Today, there’s a seemingly endless supply of data tools that you can use for data analysis. Depending on your technical proficiency, you could use data warehouse solutions like Snowflake that allow you to query huge datasets, or you can use more basic, familiar tools like  Google Sheets.

But if you want to switch from one tool to the other (or use both tools for different needs), you’ll face the challenges of moving data across the two disparate data stores. In this article, we will discuss three ways to transfer data from Snowflake to Google Sheets:

👍 The Good: Use Census to automatically sync data from Snowflake to Google Sheets

👎 The Bad: Connecting both with a Python script

😬 The Ugly: Manually importing and exporting CSVs

Snowflake is a great data warehouse…

Snowflake has quickly become one of the most popular data warehouse solutions. Their “data warehouse-as-a-service” product lets users launch clusters on major cloud infrastructures such as Amazon AWS, Microsoft Azure, and Google Cloud Platform

Thanks to the flexibility, customers don’t have to leave their cloud infrastructure to harness the benefits of other services within the same cloud they already use. That’s not all data folks love about Snowflake, though; there are plenty of other factors that drove its popularity, including its SQL language support, versatile use cases, cloud agnostic benefits.

… But Google Sheets is so much easier to use

With all that said, Snowflake is obviously a powerful data lake solution – but that doesn’t mean it has all the features that Google Sheets has. If you’ve found yourself wanting to bring data out of Snowflake and into Google Sheets, you probably have one of Google Sheets’ business-centric features in mind, like:

  • Variety of tasks for less technical users: On Google Sheets, you can access numerous formulas and visualize your data in graphs and charts. Although you can run some mathematical calculations in Snowflake, Google Sheets supports way more formulas and visualization options than Snowflake has.
  • Templates: There’s no shortage of templates in Google Sheets. The pre-built templates help you jumpstart your data organization and present it in a user-friendly way. When you query data in Snowflake, the result gets displayed in a tabular form. With Google Sheets, you can effectively show various data such as grades, attendance, schedules, corporate balance sheets, and more – all in an organized fashion.
  • Shareability: To share your analysis data in Snowflake, you’ll either need dashboards, or to export and send your query results to stakeholders. Google Sheets, however, exists in the Google ecosystem that has Gmail, Google Drive, and other convenient services, so when you finish analyzing data in Google Sheets, you can simply share the outcome by sending a unique link or inviting people. You can even simultaneously work with others and see real-time changes!

How to move data from Snowflake to Google Sheets

Now that the intros are all out of the way, let’s cut to the chase: How do you move data from Snowflake to Google Sheets? Google Sheets does not support direct connection to Snowflake, but we have 3 methods you can use to get your data from A to B.

The first method we’ll discuss is by far the quickest and easiest. With Census as the bridge, there are just four, simple steps: 

  1. Connect Snowflake to Census
  2. Connect Google Sheets to Census
  3. Write a query to define what data will get transferred
  4. Run a sync.

Step 1: Connect to Snowflake

From within Census, you’ll choose to Add a Source. Select “Snowflake”, as the data source, and then configure the conneciton. Connecting Census to Snowflake requires four, small details about your Snowflake account: The account name (which is the subdomain you use to connect to Snowflake), the query execution warehouse that will power the query, your user name, and your password. 

For more information about connecting to Snowflake, see Census’s Snowflake docs.

connect snowflake to census
Fill out the required configuration details using your Snowflake credentials. If applicable, you can also fill out the optional fields for clarity.

Step 2: Connect to Google Sheets

Again, navigate to Census and Add a Source.
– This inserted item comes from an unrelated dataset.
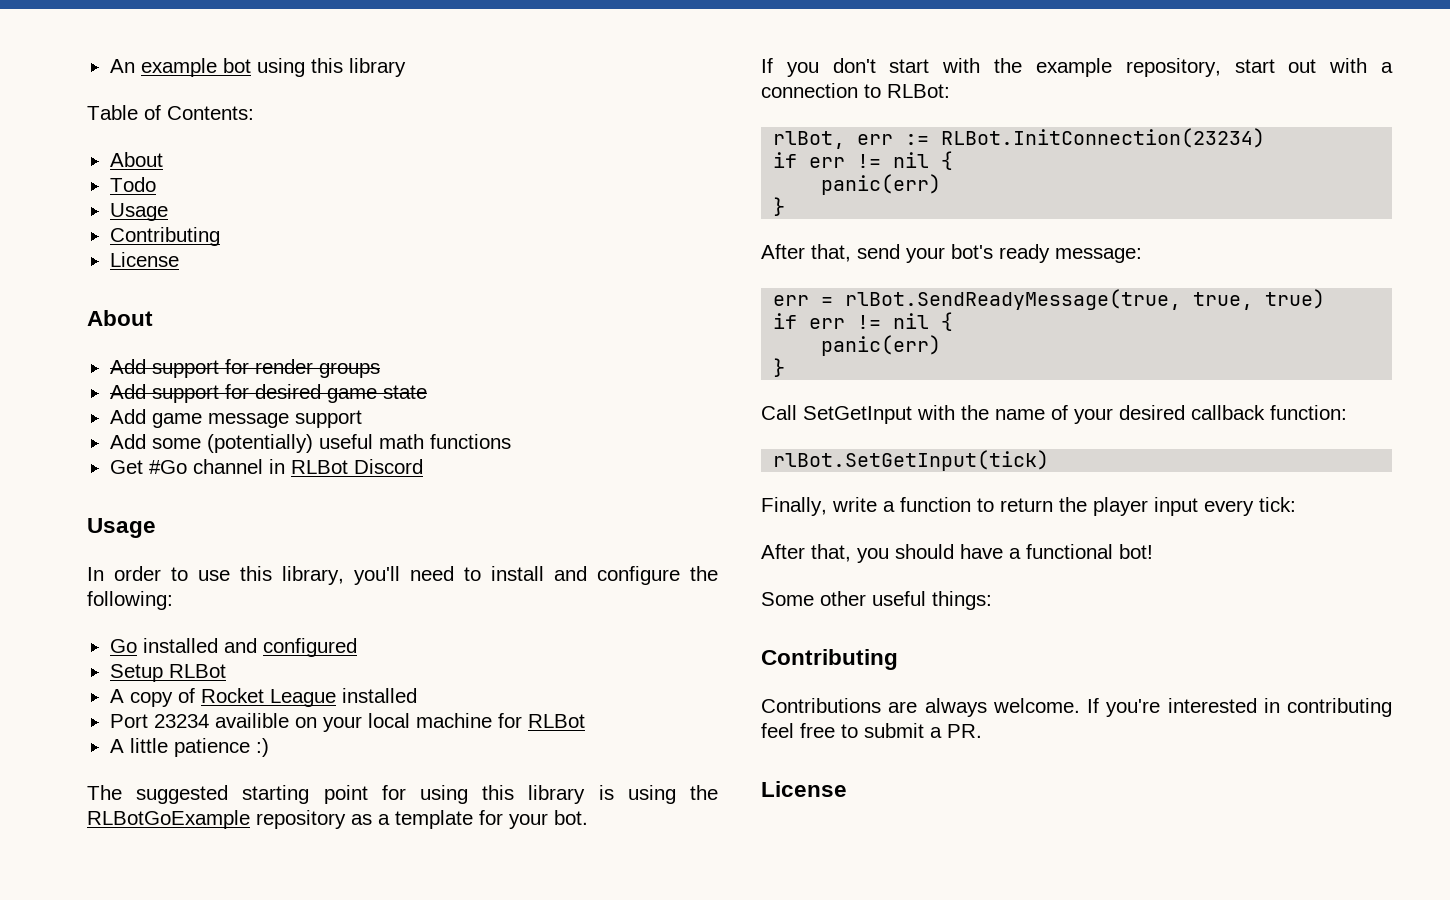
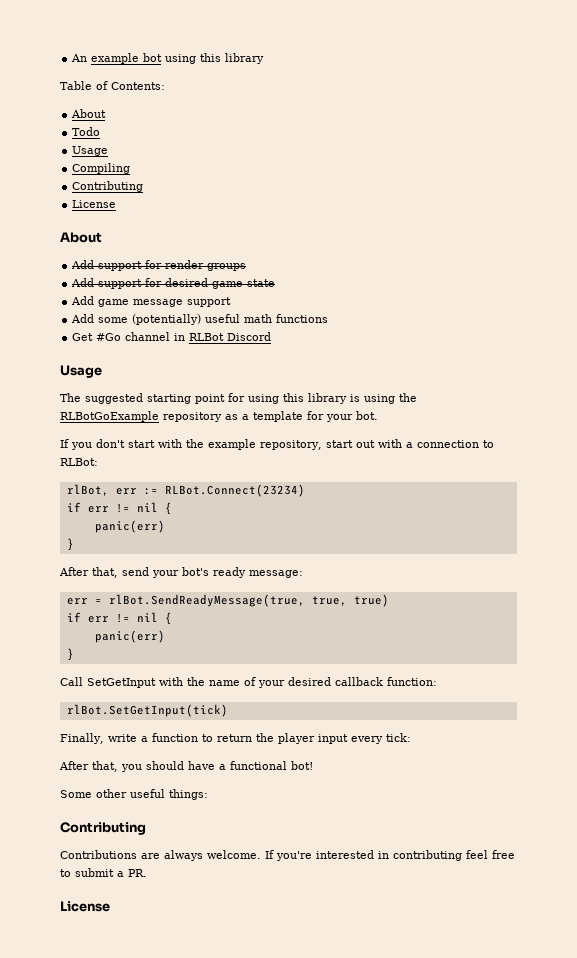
(168, 212) none -> [72,163,131,174] // Compiling
[87,566,718,585] [87,591,173,610] [109,638,357,657] [109,664,226,682] [109,688,417,707] [109,713,585,732] [109,738,269,757] // In order to use this library, you'll need to install and configure the following: // Go installed and configured // Setup RLBot // A copy of Rocket League installed // Port 23234 availible on your local machine for RLBot // A little patience :) -> (102, 371) none
[941,128,1266,148] RLBot.InitConnection(23234) -> [164,484,305,497] RLBot.Connect(23234)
Select “Google Sheets”, then configure it by sharing access to the Google Sheet with the Census-provided service email.

For more information about connecting to Google Sheets, see Census’s Google Sheets docs.

connect google sheets to census
Like sharing with another user, once you're given the email address, navigate back to your Google Sheet and click "Share" in the upper right corner, then simply input the provided email address.

Step 3: Write a Query

Yep, this step is as easy as it sounds: You can run any query that you like to define the table that will be synced to Google Sheets. The best part is that you can automate your query based on the date so, for example, you could have a rolling 28-day window of live-updating data in Google Sheets.

You can use the simple query below to get you started:


SELECT *
FROM my_table
WHERE timestamp > 2020-01-01

Step 4: Run a Sync!

Now, you can send data that is up to 10 million cells per spreadsheet (rows x columns). You can choose to schedule your sync to run on any time interval—from monthly or weekly to as soon as the data in Snowflake refreshes!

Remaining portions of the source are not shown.